I’ve always liked small town mysteries: Ellery Queen’s Wrightsville novels, Bill Crider’s Dan Rhodes books, and Ed Gorman’s Sam McCain series are good examples, among many others I’ve read over the years. Ryan Fowler’s debut novel, BEAR RIVER, is a fine addition to the sub-genre.
The narrator, Mike Burkett, is a former army investigator and policeman who has
become a successful novelist and abandoned the big city to live in a small
vacation community in northern Utah named Bear River. He’s friends with the
local chief of police, and when a young woman who’s renting one of the local
vacation homes goes missing, the chief asks Mike to help out as a volunteer
part-time deputy.
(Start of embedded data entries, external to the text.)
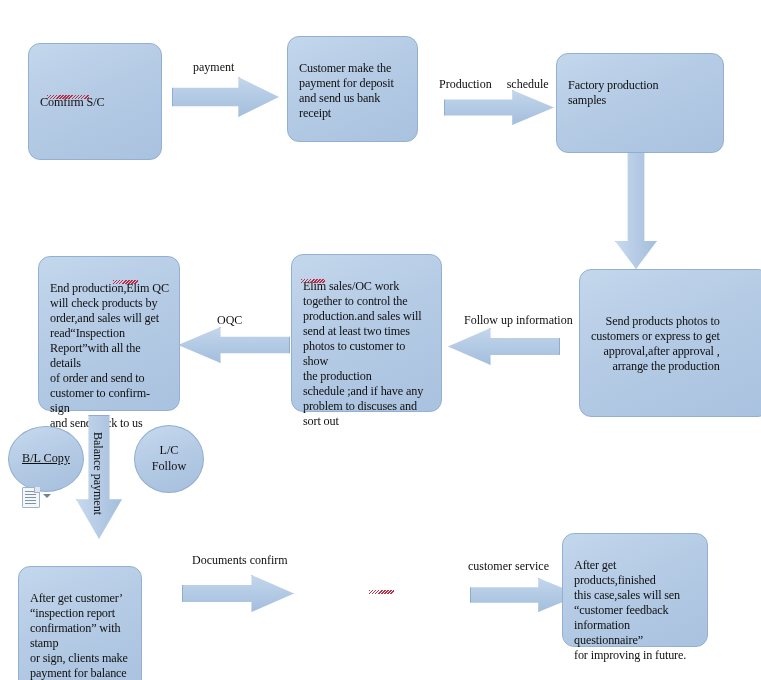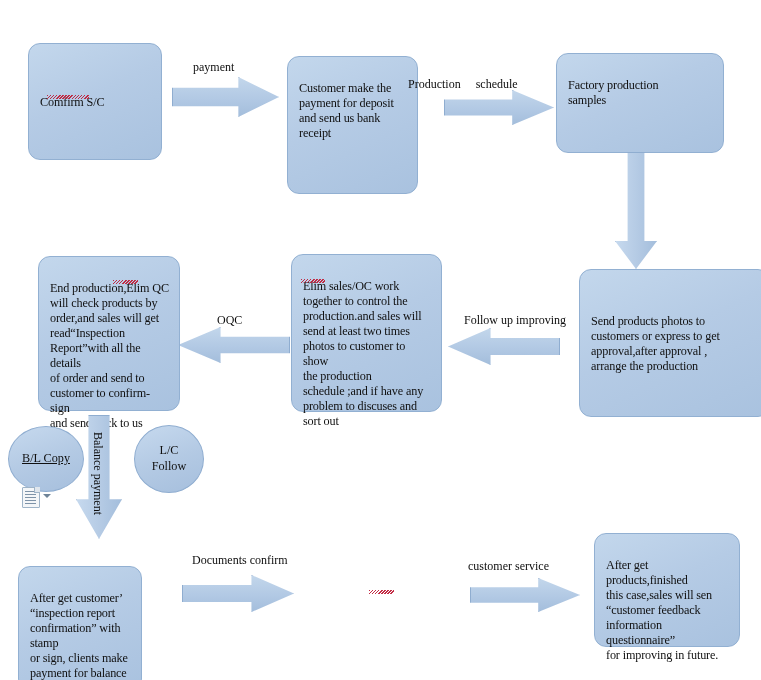--- a/index.html
+++ b/index.html
@@ -152,7 +152,7 @@
   <div class="caption" style="left:193px; top:60px;">payment</div>
   <div class="arrow arrow-right" style="left:172px; top:77px; width:105px; height:38px;"></div>
 
-  <div class="node mid" style="left:287px; top:56px; width:131px; height:138px;">
+  <div class="node mid" style="left:287px; top:36px; width:131px; height:106px;">
     <span>Customer make the
 payment for deposit
 and send us bank

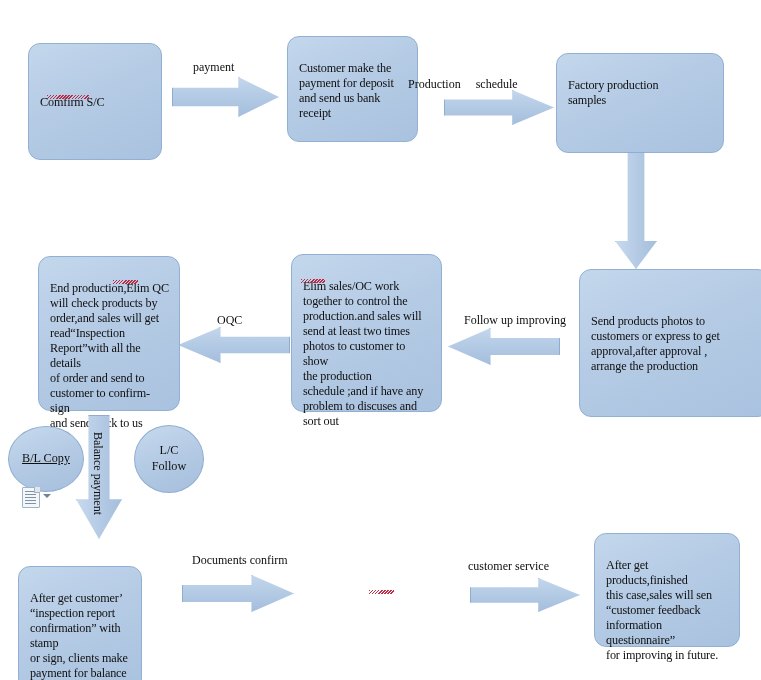--- a/index.html
+++ b/index.html
@@ -159,7 +159,7 @@
 receipt</span>
   </div>
 
-  <div class="caption" style="left:408px; top:77px;">Production     schedule</div>
+  <div class="caption" style="left:439px; top:77px;">Production     schedule</div>
   <div class="arrow arrow-right" style="left:444px; top:90px; width:108px; height:33px;"></div>
 
   <div class="node mid" style="left:556px; top:53px; width:168px; height:100px;">

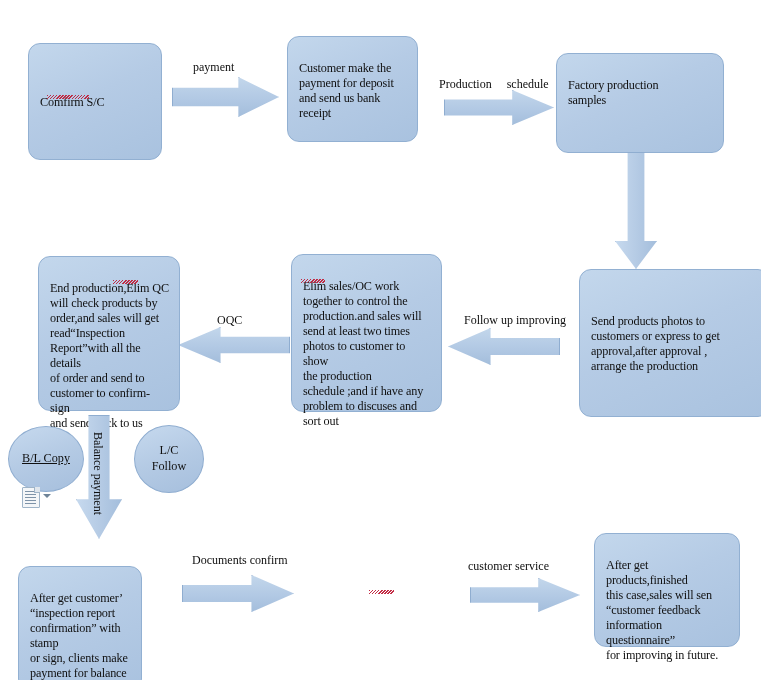--- a/index.html
+++ b/index.html
@@ -38,6 +38,7 @@
   .node.vcenter {
     display: flex;
     align-items: center;
+    text-align: right;
   }
 
   

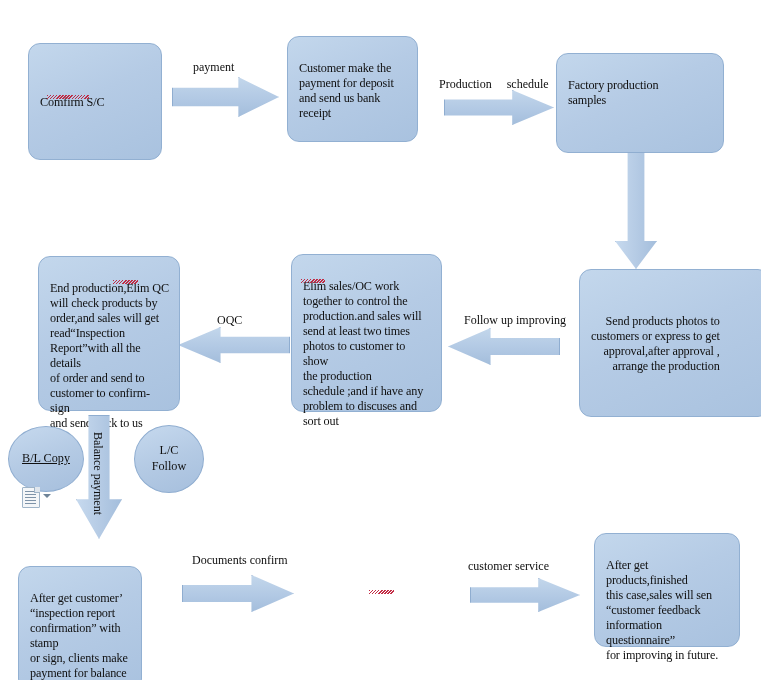--- a/index.html
+++ b/index.html
@@ -177,7 +177,7 @@
 arrange the production</span>
   </div>
 
-  <div class="caption" style="left:464px; top:313px;">Follow up improving</div>
+  <div class="caption" style="left:464px; top:313px;">Follow up information</div>
   <div class="arrow arrow-left" style="left:448px; top:328px; width:110px; height:35px;"></div>
 
   <div class="node mid" style="left:291px; top:254px; width:151px; height:158px;">

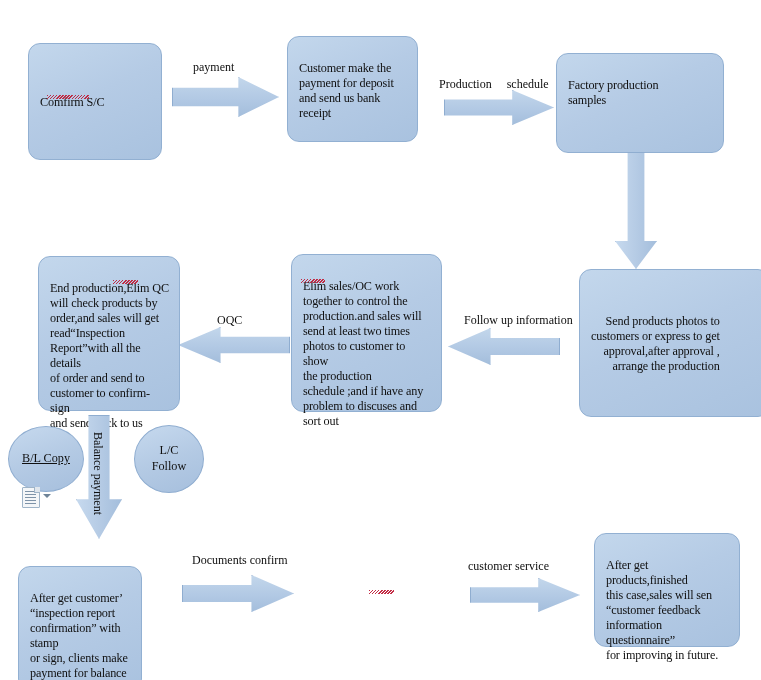--- a/index.html
+++ b/index.html
@@ -247,7 +247,7 @@
   <div class="caption" style="left:468px; top:559px;">customer service</div>
   <div class="arrow arrow-right" style="left:470px; top:578px; width:108px; height:32px;"></div>
 
-  <div class="node mid" style="left:594px; top:533px; width:146px; height:114px;">
+  <div class="node mid" style="left:562px; top:533px; width:146px; height:114px;">
     <span>After get products,finished
 this case,sales will sen
  “customer feedback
Mike’s not sure he still has the skills to get involved in
such an investigation, but he plunges into the case anyway, and it’s not long
before he’s uncovered a murder. He also runs into a couple of attempts on his
life, but that just reinforces his determination to see things through and
uncover the truth.
Mike’s investigation takes him from one end of Utah to the other and into
Arizona and Montana, and he turns up a wide array of possible suspects ranging
from meth dealers living in squalid trailer houses to wealthy business owners
who have fabulous vacation homes in the area.
Fowler spins this very well-paced yarn with assurance and skill. Mike Burkett
is an extremely sympathetic and likable narrator/protagonist, the supporting
cast is top-notch, especially an Arizona sheriff who helps him out, and the
plot is appropriately twisty. I really enjoyed BEAR RIVER and hope it’s the
first of a series. Highly recommended.